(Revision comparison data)
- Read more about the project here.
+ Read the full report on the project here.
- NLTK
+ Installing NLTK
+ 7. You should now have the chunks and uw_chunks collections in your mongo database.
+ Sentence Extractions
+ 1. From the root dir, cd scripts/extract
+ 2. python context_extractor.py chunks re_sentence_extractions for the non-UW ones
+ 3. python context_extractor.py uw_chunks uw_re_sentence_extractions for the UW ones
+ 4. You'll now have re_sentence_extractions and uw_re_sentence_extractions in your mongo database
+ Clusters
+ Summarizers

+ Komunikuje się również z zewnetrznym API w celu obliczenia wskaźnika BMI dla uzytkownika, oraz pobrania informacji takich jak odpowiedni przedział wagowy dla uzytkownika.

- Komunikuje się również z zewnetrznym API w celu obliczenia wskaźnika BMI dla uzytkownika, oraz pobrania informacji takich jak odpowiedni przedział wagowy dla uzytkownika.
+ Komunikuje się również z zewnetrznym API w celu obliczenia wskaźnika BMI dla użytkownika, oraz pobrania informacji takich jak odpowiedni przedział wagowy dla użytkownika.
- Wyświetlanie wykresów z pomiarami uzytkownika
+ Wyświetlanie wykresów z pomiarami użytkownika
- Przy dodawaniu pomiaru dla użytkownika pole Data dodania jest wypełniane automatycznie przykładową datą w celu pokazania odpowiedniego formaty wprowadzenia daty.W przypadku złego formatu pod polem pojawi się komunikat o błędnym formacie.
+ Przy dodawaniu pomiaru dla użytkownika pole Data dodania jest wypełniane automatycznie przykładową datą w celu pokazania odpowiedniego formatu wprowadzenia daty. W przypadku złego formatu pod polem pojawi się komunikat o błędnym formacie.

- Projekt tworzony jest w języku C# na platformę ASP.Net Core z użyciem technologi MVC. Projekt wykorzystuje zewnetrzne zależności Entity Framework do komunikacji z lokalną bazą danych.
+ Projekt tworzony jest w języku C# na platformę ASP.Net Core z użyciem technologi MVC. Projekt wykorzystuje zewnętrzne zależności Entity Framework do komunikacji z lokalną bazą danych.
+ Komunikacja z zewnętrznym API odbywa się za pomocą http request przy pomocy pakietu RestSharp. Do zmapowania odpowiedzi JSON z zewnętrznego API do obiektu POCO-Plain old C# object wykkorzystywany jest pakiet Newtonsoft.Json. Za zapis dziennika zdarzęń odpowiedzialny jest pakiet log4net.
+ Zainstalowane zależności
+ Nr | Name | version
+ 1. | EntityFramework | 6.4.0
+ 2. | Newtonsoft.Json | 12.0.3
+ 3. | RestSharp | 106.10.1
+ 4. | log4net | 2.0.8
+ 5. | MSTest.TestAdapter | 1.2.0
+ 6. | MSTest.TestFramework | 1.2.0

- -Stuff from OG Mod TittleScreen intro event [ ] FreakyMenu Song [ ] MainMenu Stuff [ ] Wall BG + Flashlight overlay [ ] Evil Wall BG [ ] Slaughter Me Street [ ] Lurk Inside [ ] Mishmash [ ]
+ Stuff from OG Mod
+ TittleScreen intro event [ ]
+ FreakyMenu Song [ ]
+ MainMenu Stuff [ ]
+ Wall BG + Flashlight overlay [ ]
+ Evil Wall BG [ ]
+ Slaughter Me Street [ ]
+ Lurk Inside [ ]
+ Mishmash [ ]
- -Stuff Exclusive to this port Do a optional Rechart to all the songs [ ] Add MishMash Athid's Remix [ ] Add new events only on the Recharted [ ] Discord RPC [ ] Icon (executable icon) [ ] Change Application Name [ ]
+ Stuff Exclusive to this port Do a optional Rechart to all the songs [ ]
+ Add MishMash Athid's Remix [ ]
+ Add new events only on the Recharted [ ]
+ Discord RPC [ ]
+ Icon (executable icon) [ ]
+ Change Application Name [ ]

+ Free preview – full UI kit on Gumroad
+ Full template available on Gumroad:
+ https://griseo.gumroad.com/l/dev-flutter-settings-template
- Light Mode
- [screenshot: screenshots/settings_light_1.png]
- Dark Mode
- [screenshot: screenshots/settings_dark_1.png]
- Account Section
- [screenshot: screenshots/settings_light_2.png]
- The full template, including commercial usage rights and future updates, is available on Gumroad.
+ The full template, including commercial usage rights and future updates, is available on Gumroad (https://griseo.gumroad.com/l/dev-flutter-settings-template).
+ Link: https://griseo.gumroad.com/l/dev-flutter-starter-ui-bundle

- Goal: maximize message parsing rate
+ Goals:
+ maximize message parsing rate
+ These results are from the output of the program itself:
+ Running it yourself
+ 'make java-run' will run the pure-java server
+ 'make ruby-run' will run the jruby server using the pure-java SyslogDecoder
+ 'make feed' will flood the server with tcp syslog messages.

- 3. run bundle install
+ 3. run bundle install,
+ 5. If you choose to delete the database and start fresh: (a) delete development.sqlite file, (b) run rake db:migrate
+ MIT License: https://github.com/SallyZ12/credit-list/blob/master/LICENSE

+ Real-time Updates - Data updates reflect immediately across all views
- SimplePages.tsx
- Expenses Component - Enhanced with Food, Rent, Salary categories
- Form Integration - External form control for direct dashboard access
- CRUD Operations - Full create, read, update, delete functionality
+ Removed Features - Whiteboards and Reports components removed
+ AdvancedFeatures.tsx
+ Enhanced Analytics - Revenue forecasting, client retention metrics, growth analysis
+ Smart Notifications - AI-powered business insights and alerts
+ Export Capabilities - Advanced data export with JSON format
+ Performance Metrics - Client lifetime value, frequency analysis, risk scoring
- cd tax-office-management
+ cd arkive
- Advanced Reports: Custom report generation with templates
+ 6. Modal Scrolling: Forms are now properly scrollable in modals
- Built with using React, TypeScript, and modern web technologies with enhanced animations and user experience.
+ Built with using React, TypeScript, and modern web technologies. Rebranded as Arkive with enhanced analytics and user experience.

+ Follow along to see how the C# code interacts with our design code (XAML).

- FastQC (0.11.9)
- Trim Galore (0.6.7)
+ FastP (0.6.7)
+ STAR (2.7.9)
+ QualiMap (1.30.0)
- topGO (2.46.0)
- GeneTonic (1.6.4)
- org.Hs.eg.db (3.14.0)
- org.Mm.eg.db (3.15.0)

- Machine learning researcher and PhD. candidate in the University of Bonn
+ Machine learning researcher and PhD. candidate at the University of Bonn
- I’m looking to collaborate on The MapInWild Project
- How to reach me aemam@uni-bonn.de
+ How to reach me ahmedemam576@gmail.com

### Action item
Copy all the entries verbatim.

### Answer to the problem
- Read more about the project here.
+ Read the full report on the project here.
- NLTK
+ Installing NLTK
+ 7. You should now have the chunks and uw_chunks collections in your mongo database.
+ Sentence Extractions
+ 1. From the root dir, cd scripts/extract
+ 2. python context_extractor.py chunks re_sentence_extractions for the non-UW ones
+ 3. python context_extractor.py uw_chunks uw_re_sentence_extractions for the UW ones
+ 4. You'll now have re_sentence_extractions and uw_re_sentence_extractions in your mongo database
+ Clusters
+ Summarizers

+ Komunikuje się również z zewnetrznym API w celu obliczenia wskaźnika BMI dla uzytkownika, oraz pobrania informacji takich jak odpowiedni przedział wagowy dla uzytkownika.

- Komunikuje się również z zewnetrznym API w celu obliczenia wskaźnika BMI dla uzytkownika, oraz pobrania informacji takich jak odpowiedni przedział wagowy dla uzytkownika.
+ Komunikuje się również z zewnetrznym API w celu obliczenia wskaźnika BMI dla użytkownika, oraz pobrania informacji takich jak odpowiedni przedział wagowy dla użytkownika.
- Wyświetlanie wykresów z pomiarami uzytkownika
+ Wyświetlanie wykresów z pomiarami użytkownika
- Przy dodawaniu pomiaru dla użytkownika pole Data dodania jest wypełniane automatycznie przykładową datą w celu pokazania odpowiedniego formaty wprowadzenia daty.W przypadku złego formatu pod polem pojawi się komunikat o błędnym formacie.
+ Przy dodawaniu pomiaru dla użytkownika pole Data dodania jest wypełniane automatycznie przykładową datą w celu pokazania odpowiedniego formatu wprowadzenia daty. W przypadku złego formatu pod polem pojawi się komunikat o błędnym formacie.

- Projekt tworzony jest w języku C# na platformę ASP.Net Core z użyciem technologi MVC. Projekt wykorzystuje zewnetrzne zależności Entity Framework do komunikacji z lokalną bazą danych.
+ Projekt tworzony jest w języku C# na platformę ASP.Net Core z użyciem technologi MVC. Projekt wykorzystuje zewnętrzne zależności Entity Framework do komunikacji z lokalną bazą danych.
+ Komunikacja z zewnętrznym API odbywa się za pomocą http request przy pomocy pakietu RestSharp. Do zmapowania odpowiedzi JSON z zewnętrznego API do obiektu POCO-Plain old C# object wykkorzystywany jest pakiet Newtonsoft.Json. Za zapis dziennika zdarzęń odpowiedzialny jest pakiet log4net.
+ Zainstalowane zależności
+ Nr | Name | version
+ 1. | EntityFramework | 6.4.0
+ 2. | Newtonsoft.Json | 12.0.3
+ 3. | RestSharp | 106.10.1
+ 4. | log4net | 2.0.8
+ 5. | MSTest.TestAdapter | 1.2.0
+ 6. | MSTest.TestFramework | 1.2.0

- -Stuff from OG Mod TittleScreen intro event [ ] FreakyMenu Song [ ] MainMenu Stuff [ ] Wall BG + Flashlight overlay [ ] Evil Wall BG [ ] Slaughter Me Street [ ] Lurk Inside [ ] Mishmash [ ]
+ Stuff from OG Mod
+ TittleScreen intro event [ ]
+ FreakyMenu Song [ ]
+ MainMenu Stuff [ ]
+ Wall BG + Flashlight overlay [ ]
+ Evil Wall BG [ ]
+ Slaughter Me Street [ ]
+ Lurk Inside [ ]
+ Mishmash [ ]
- -Stuff Exclusive to this port Do a optional Rechart to all the songs [ ] Add MishMash Athid's Remix [ ] Add new events only on the Recharted [ ] Discord RPC [ ] Icon (executable icon) [ ] Change Application Name [ ]
+ Stuff Exclusive to this port Do a optional Rechart to all the songs [ ]
+ Add MishMash Athid's Remix [ ]
+ Add new events only on the Recharted [ ]
+ Discord RPC [ ]
+ Icon (executable icon) [ ]
+ Change Application Name [ ]

+ Free preview – full UI kit on Gumroad
+ Full template available on Gumroad:
+ https://griseo.gumroad.com/l/dev-flutter-settings-template
- Light Mode
- [screenshot: screenshots/settings_light_1.png]
- Dark Mode
- [screenshot: screenshots/settings_dark_1.png]
- Account Section
- [screenshot: screenshots/settings_light_2.png]
- The full template, including commercial usage rights and future updates, is available on Gumroad.
+ The full template, including commercial usage rights and future updates, is available on Gumroad (https://griseo.gumroad.com/l/dev-flutter-settings-template).
+ Link: https://griseo.gumroad.com/l/dev-flutter-starter-ui-bundle

- Goal: maximize message parsing rate
+ Goals:
+ maximize message parsing rate
+ These results are from the output of the program itself:
+ Running it yourself
+ 'make java-run' will run the pure-java server
+ 'make ruby-run' will run the jruby server using the pure-java SyslogDecoder
+ 'make feed' will flood the server with tcp syslog messages.

- 3. run bundle install
+ 3. run bundle install,
+ 5. If you choose to delete the database and start fresh: (a) delete development.sqlite file, (b) run rake db:migrate
+ MIT License: https://github.com/SallyZ12/credit-list/blob/master/LICENSE

+ Real-time Updates - Data updates reflect immediately across all views
- SimplePages.tsx
- Expenses Component - Enhanced with Food, Rent, Salary categories
- Form Integration - External form control for direct dashboard access
- CRUD Operations - Full create, read, update, delete functionality
+ Removed Features - Whiteboards and Reports components removed
+ AdvancedFeatures.tsx
+ Enhanced Analytics - Revenue forecasting, client retention metrics, growth analysis
+ Smart Notifications - AI-powered business insights and alerts
+ Export Capabilities - Advanced data export with JSON format
+ Performance Metrics - Client lifetime value, frequency analysis, risk scoring
- cd tax-office-management
+ cd arkive
- Advanced Reports: Custom report generation with templates
+ 6. Modal Scrolling: Forms are now properly scrollable in modals
- Built with using React, TypeScript, and modern web technologies with enhanced animations and user experience.
+ Built with using React, TypeScript, and modern web technologies. Rebranded as Arkive with enhanced analytics and user experience.

+ Follow along to see how the C# code interacts with our design code (XAML).

- FastQC (0.11.9)
- Trim Galore (0.6.7)
+ FastP (0.6.7)
+ STAR (2.7.9)
+ QualiMap (1.30.0)
- topGO (2.46.0)
- GeneTonic (1.6.4)
- org.Hs.eg.db (3.14.0)
- org.Mm.eg.db (3.15.0)

- Machine learning researcher and PhD. candidate in the University of Bonn
+ Machine learning researcher and PhD. candidate at the University of Bonn
- I’m looking to collaborate on The MapInWild Project
- How to reach me aemam@uni-bonn.de
+ How to reach me ahmedemam576@gmail.com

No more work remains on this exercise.